Sensitive Molecular Diagnostics for Cutaneous Leishmaniasis

Abstract

Background: Rapid diagnosis of cutaneous leishmaniasis (CL) and identification of Leishmania species is highly important for the disease management. In Israel, CL is caused mainly by Leishmania major and Leishmania tropica species.

Methods: We established an easy to handle point of care lesion-swabbing, combined with a highly sensitive multiplex real time PCR (multiplex qPCR) for accurate and rapid diagnosis of Leishmania species.

Results: Using three probes: one general for: Leishmania species, and two specific for L major, and L tropica, we screened 1783 clinical samples collected during two years. Leishmania species was found in 1086 individuals, 1008 L major, and 70 L tropica. Eight samples positive for Leishmania species only, were further tested using a second set of multiplex qPCR developed, and were found positive for Leishmania braziliensis and Leishmania infantum/donovani (2 and 6 samples, concomitantly).

Conclusions: Taken together, the test enabled diagnostics and better treatment of Leishmania infections from the Old World (1078 samples) and the New World (8 samples), and the subtyping of the dominant strains in the region, as well as in returning travelers'.

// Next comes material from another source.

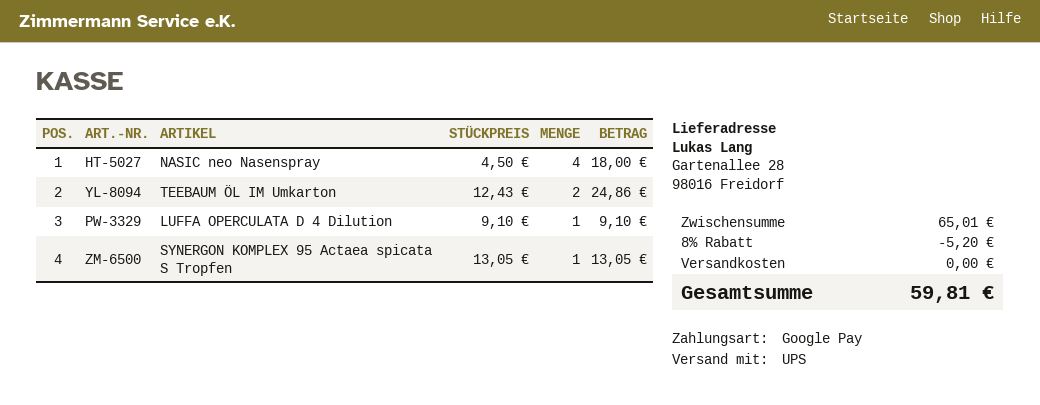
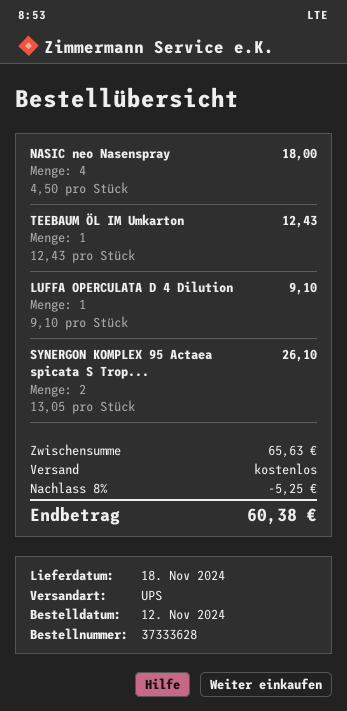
TEEBAUM ÖL IM Umkarton: 2 x 12.43 = 24.86 -> 1 x 12.43 = 12.43
SYNERGON KOMPLEX 95 Actaea spicata S Tropfen: 1 x 13.05 = 13.05 -> 2 x 13.05 = 26.10
subtotal: 65.01 -> 65.63
discount: 8% = 5.20 -> 8% = 5.25
total: 59.81 -> 60.38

Keywords: Leishmania major; Leishmania species; qPCR; real-time PCR..

Figure 1.

Multiplex quantitative polymerase chain reaction (qPCR) of set I and set II for Leishmania diagnosis. (A) Representative multiplex qPCR amplification of set I, positive for Leishmania species (Yakima yellow-tagged probe), Leishmania major ([L major] 6-carboxyfluorescein-tagged probe), and Leishmania tropica ([L tropica] ROX-tagged probe). Upper left corner demonstrates multiplex qPCR amplification of set I that was negative for Leishmania and positive for the human gene PHP, which serves as internal control (IC) for sampling, extraction, and amplification of the specimen. The concentration of the IC primers and probe was limited, to prevent competition with the sets of Leishmania. (B) Representative multiplex qPCR of set II for Leishmania braziliensis ([L braziliensis] 6-carboxyfluorescein-tagged probe) and Leishmania infantum/donovani (Cy5-tagged probe), positive for L braziliensis. (C) A standard curves for L major and Leishmania species (L species) sets. Promastigotes were grown in culture and counted and deoxyriboneucleic acid was extracted. Serial dilutions were prepared and tested in triplicates by multiplex qPCR for both: L major (gray diamonds, and gray trend line) and L species (empty black squares, and black trend line). Standard deviations are depicted for each set. Shown is 1 experiment of 3. Cq, quantification cycle.

Figure 2.

Diagnosis of cutaneous leishmaniasis by in-laboratory multiplex quantitative polymerase chain reaction test. The bars represent the number of samples tested during July 2014 to August 2016. Depicted are (1) total number of patients tested and (2) the Leishmania species samples that were found to be positive (black bars) and negative (gray bar).

Figure 3.

Seasonality of Leishmania major infections in Israel Southern District. The graphs depicts the number of samples that were sent for diagnosis (open squares) and the number of positive samples for L major (black squares), in each month, during July 2014 to August 2016.